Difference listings
---
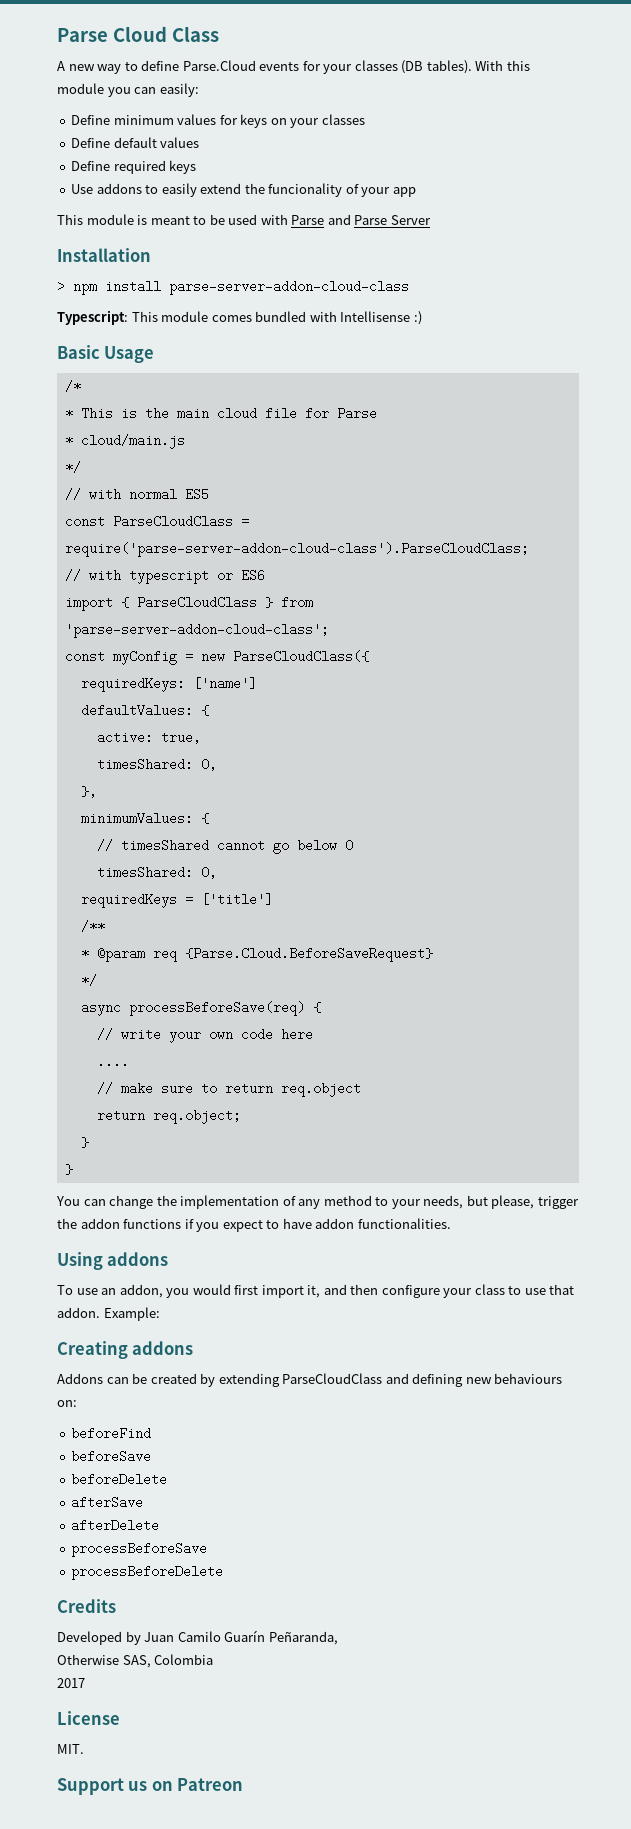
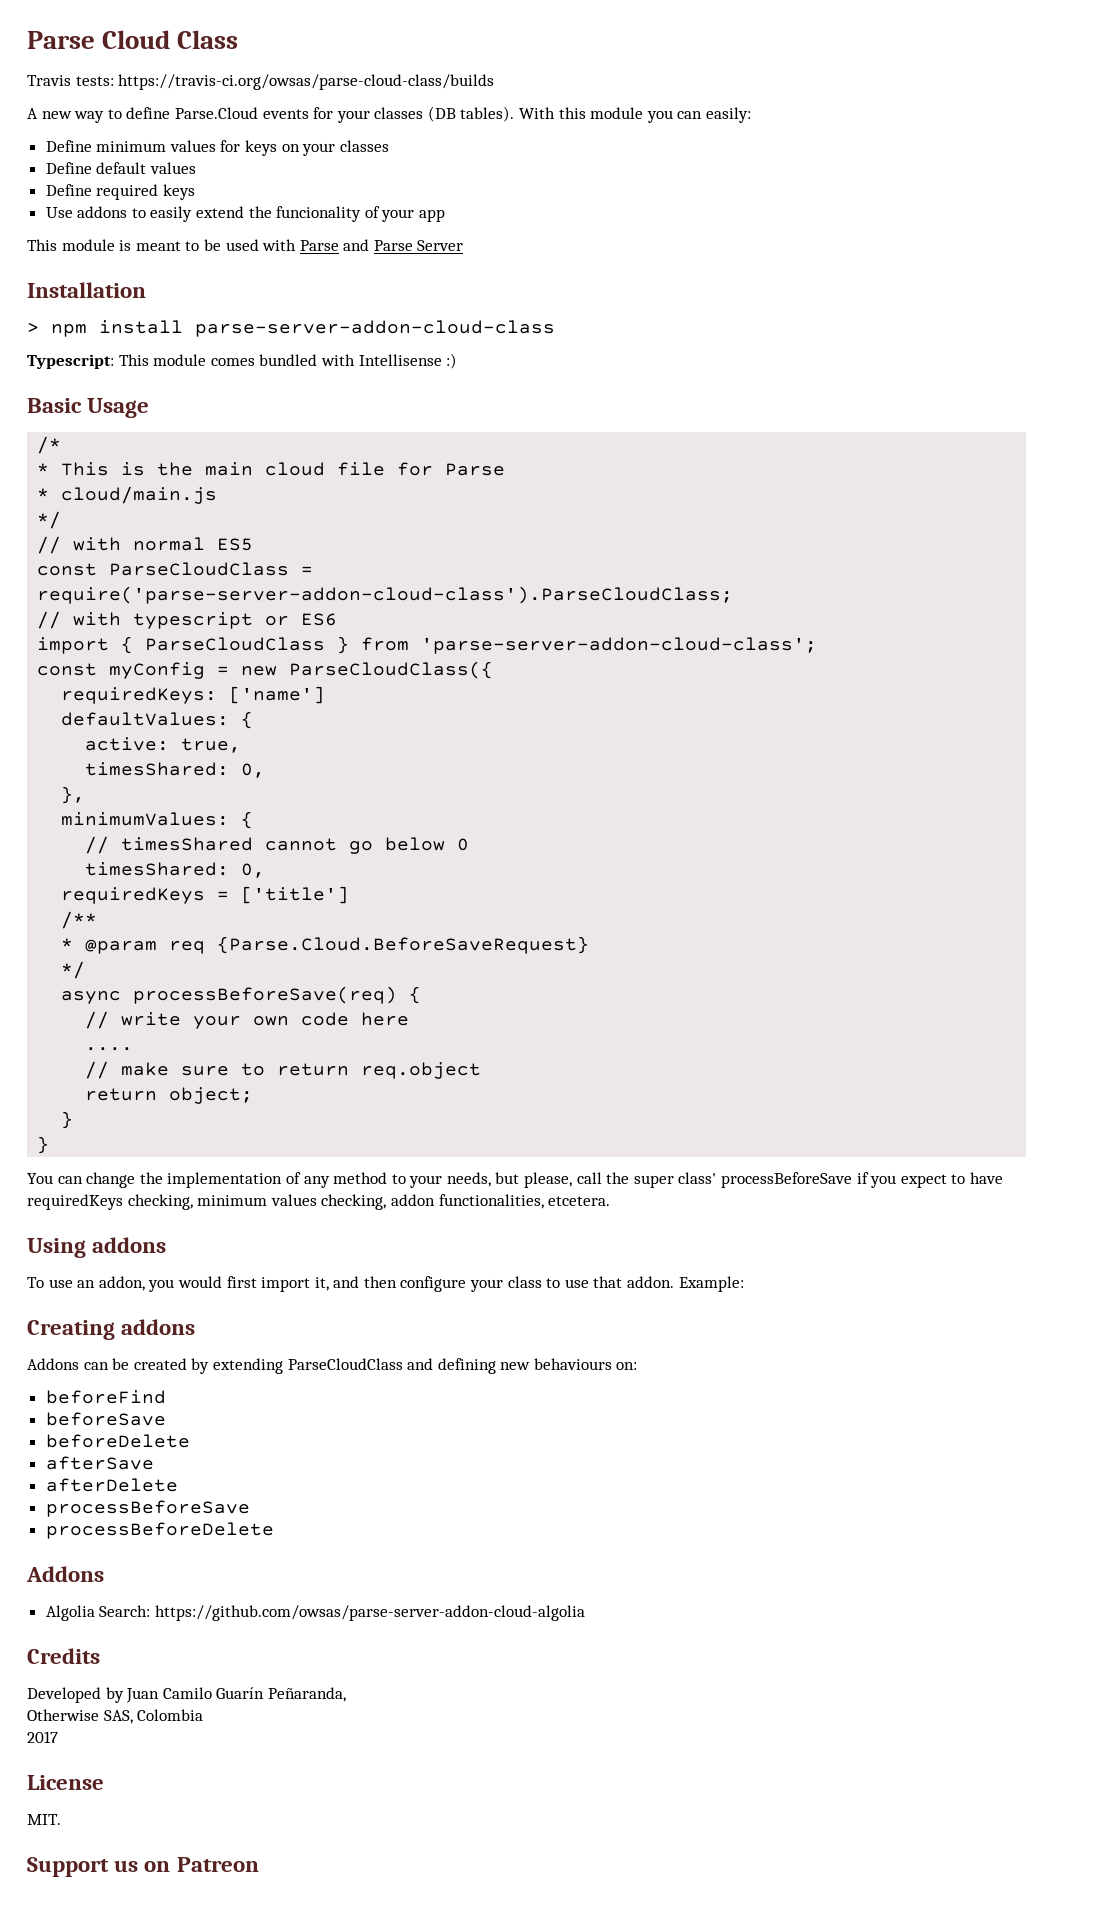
(219, 34) none -> [27,74,495,90] // Travis tests: https://travis-ci.org/owsas/parse-cloud-class/builds
[152,1109,241,1124] req.object; -> [169,1087,254,1104] object;
[537,1196,579,1209] [57,1218,182,1229] trigger the addon functions -> [576,1172,853,1188] call the super class' processBeforeSave
[315,1218,451,1229] addon functionalities. -> [27,1194,611,1210] requiredKeys checking, minimum values checking, addon functionalities, etcetera.
(224, 1572) none -> [26,1566,104,1582] [45,1605,585,1621] // Addons // Algolia Search: https://github.com/owsas/parse-server-addon-cloud-algolia

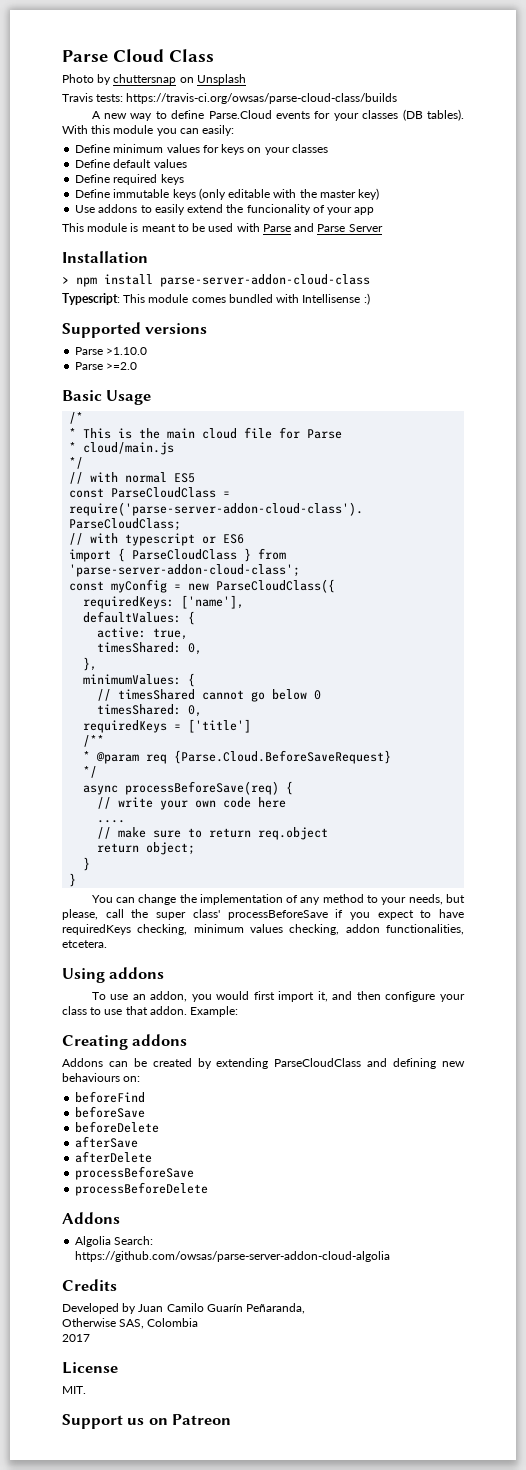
(239, 39) none -> [62,74,246,85] // Photo by chuttersnap on Unsplash
(195, 192) none -> [75,188,380,200] // Define immutable keys (only editable with the master key)
(458, 361) none -> [62,322,208,338] [75,347,148,355] [75,362,138,370] // Supported versions // Parse >1.10.0 // Parse >=2.0
[229,686,326,704] ['name'] -> [181,595,245,609] ['name'],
---
**TASK GOAL:** None of the pictures belong in the copy; transcribe the rest of the data exactly.

**PROBLEM SOLUTION:**
(219, 34) none -> [27,74,495,90] // Travis tests: https://travis-ci.org/owsas/parse-cloud-class/builds
[152,1109,241,1124] req.object; -> [169,1087,254,1104] object;
[537,1196,579,1209] [57,1218,182,1229] trigger the addon functions -> [576,1172,853,1188] call the super class' processBeforeSave
[315,1218,451,1229] addon functionalities. -> [27,1194,611,1210] requiredKeys checking, minimum values checking, addon functionalities, etcetera.
(224, 1572) none -> [26,1566,104,1582] [45,1605,585,1621] // Addons // Algolia Search: https://github.com/owsas/parse-server-addon-cloud-algolia

(239, 39) none -> [62,74,246,85] // Photo by chuttersnap on Unsplash
(195, 192) none -> [75,188,380,200] // Define immutable keys (only editable with the master key)
(458, 361) none -> [62,322,208,338] [75,347,148,355] [75,362,138,370] // Supported versions // Parse >1.10.0 // Parse >=2.0
[229,686,326,704] ['name'] -> [181,595,245,609] ['name'],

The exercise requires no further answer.